A group of German engineers want people to use gender-neutral urinals, and we have some questions

Public toilets are constantly evolving to keep up with societal changes, and now a group of German engineers are rallying behind a gender-neutral urinal. Naturally, we have some questions about the logistics of such a thing.

We’re 100% on board with gender-neutral bathrooms and in favor of any innovations that create safe spaces for trans and gender non-conforming folks, but we’re having a tough time understanding how these things will be used by people who are used to sitting down to pee. Do you stand? Do you hover? Do you have to do squats first to build up quad strength?

Well, the design for the urinals has actually been around for decades, and some countries do use these devices. But there are no written instructions for use. Going by the illustration, you can squat or stand to use it. If you squat, you must be in “skiing position,” i.e. with your lower back up against the wall and leaning forward. For those who prefer it, the bowl is narrow to facilitate standing.
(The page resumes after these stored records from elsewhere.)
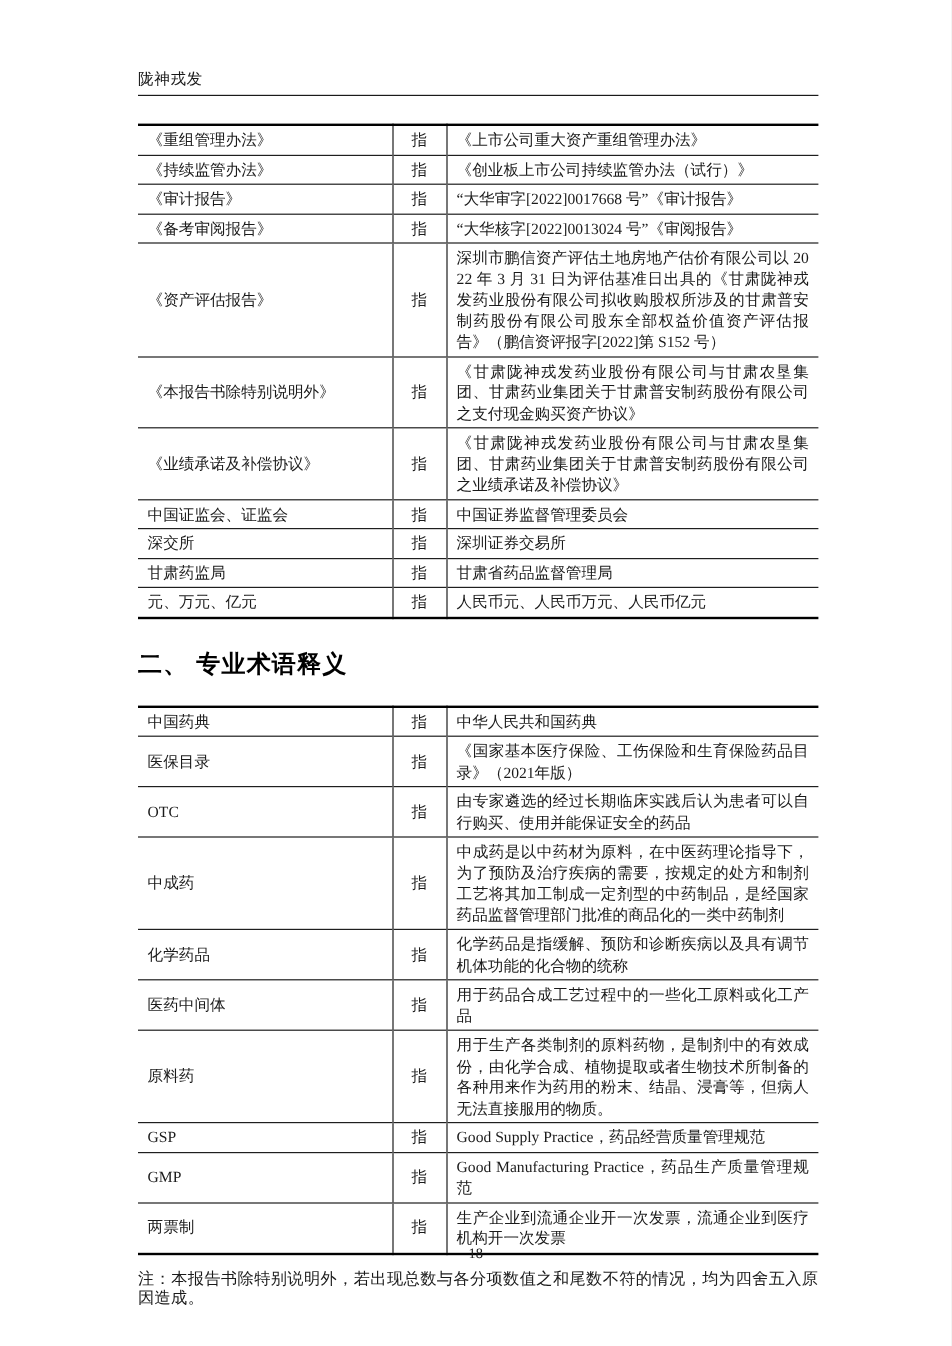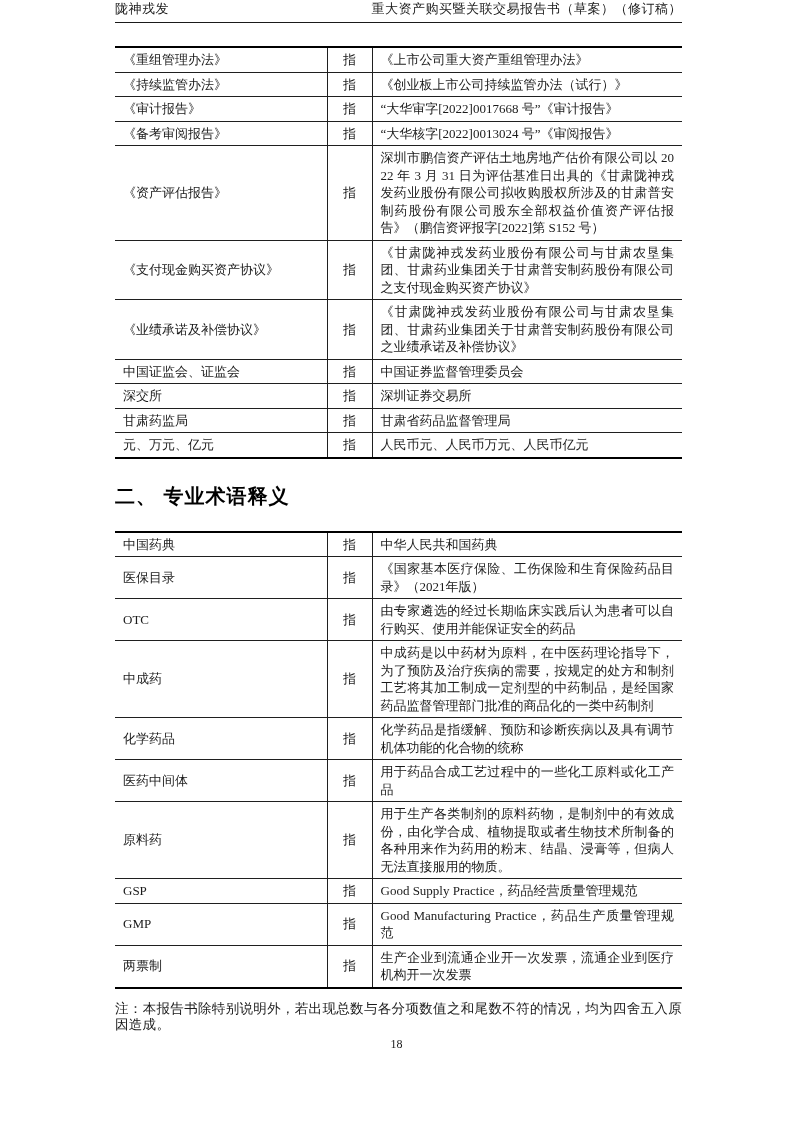--- a/index.html
+++ b/index.html
@@ -20,20 +20,21 @@
   .content {
     position: absolute;
     left: 115px;
     top: 0;
     width: 567px;
   }
   .page-header {
     display: flex;
     justify-content: space-between;
     align-items: flex-end;
+    margin-top: 57px;
     padding-bottom: 4px;
     border-bottom: 1px solid #1a1a1a;
     font-size: 13px;
     letter-spacing: 0.5px;
   }
   .def-table {
     width: 567px;
     table-layout: fixed;
     border-collapse: collapse;
     border-top: 2px solid #000;
@@ -90,21 +91,20 @@
   }
 </style>
 </head>
 <body>
 
 <div class="page">
   <div class="content">
 
     <div class="page-header">
       <span>陇神戎发</span>
-      <span>重大资产购买暨关联交易报告书（草案）（修订稿）</span>
     </div>
 
     <table class="def-table table-1">
       <colgroup>
           <col style="width:212px">
           <col style="width:45px">
           <col style="width:310px">
         </colgroup>
       <tbody>
         <tr>
@@ -126,21 +126,21 @@
           <td class="c-term">《备考审阅报告》</td>
           <td class="c-zhi">指</td>
           <td class="c-def">“大华核字[2022]0013024 号”《审阅报告》</td>
         </tr>
         <tr>
           <td class="c-term">《资产评估报告》</td>
           <td class="c-zhi">指</td>
           <td class="c-def">深圳市鹏信资产评估土地房地产估价有限公司以 2022 年 3 月 31 日为评估基准日出具的《甘肃陇神戎发药业股份有限公司拟收购股权所涉及的甘肃普安制药股份有限公司股东全部权益价值资产评估报告》（鹏信资评报字[2022]第 S152 号）</td>
         </tr>
         <tr>
-          <td class="c-term">《支付现金购买资产协议》</td>
+          <td class="c-term">《本报告书除特别说明外》</td>
           <td class="c-zhi">指</td>
           <td class="c-def">《甘肃陇神戎发药业股份有限公司与甘肃农垦集团、甘肃药业集团关于甘肃普安制药股份有限公司之支付现金购买资产协议》</td>
         </tr>
         <tr>
           <td class="c-term">《业绩承诺及补偿协议》</td>
           <td class="c-zhi">指</td>
           <td class="c-def">《甘肃陇神戎发药业股份有限公司与甘肃农垦集团、甘肃药业集团关于甘肃普安制药股份有限公司之业绩承诺及补偿协议》</td>
         </tr>
         <tr>
           <td class="c-term">中国证监会、证监会</td>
Those who support the “female urinal” (a binary term) say that it will reduce water consumption, since women won’t need to flush as much (hopefully), and reduce lines in the ladies’ room.

Though many have expressed skepticism, the Berlin city planners are pushing for the change. In fact, they’ve created a 99-page document, called “The Toilet Concept,” which includes an outline of the plan. So if it works in Berlin, will other countries adopt it? It’s hard to tell.

So far, reviews have been mixed from people who have used these types of toilets. A government building in Salzberg, Austria introduced the urinal in 2002, but they were soon removed because women kept thinking they were in the men’s room. Conceptually it’s still a lot to figure out, and it will take time.

Perhaps this needs to be an option, but not the only option? Since it’s still in planning stages, only time will tell.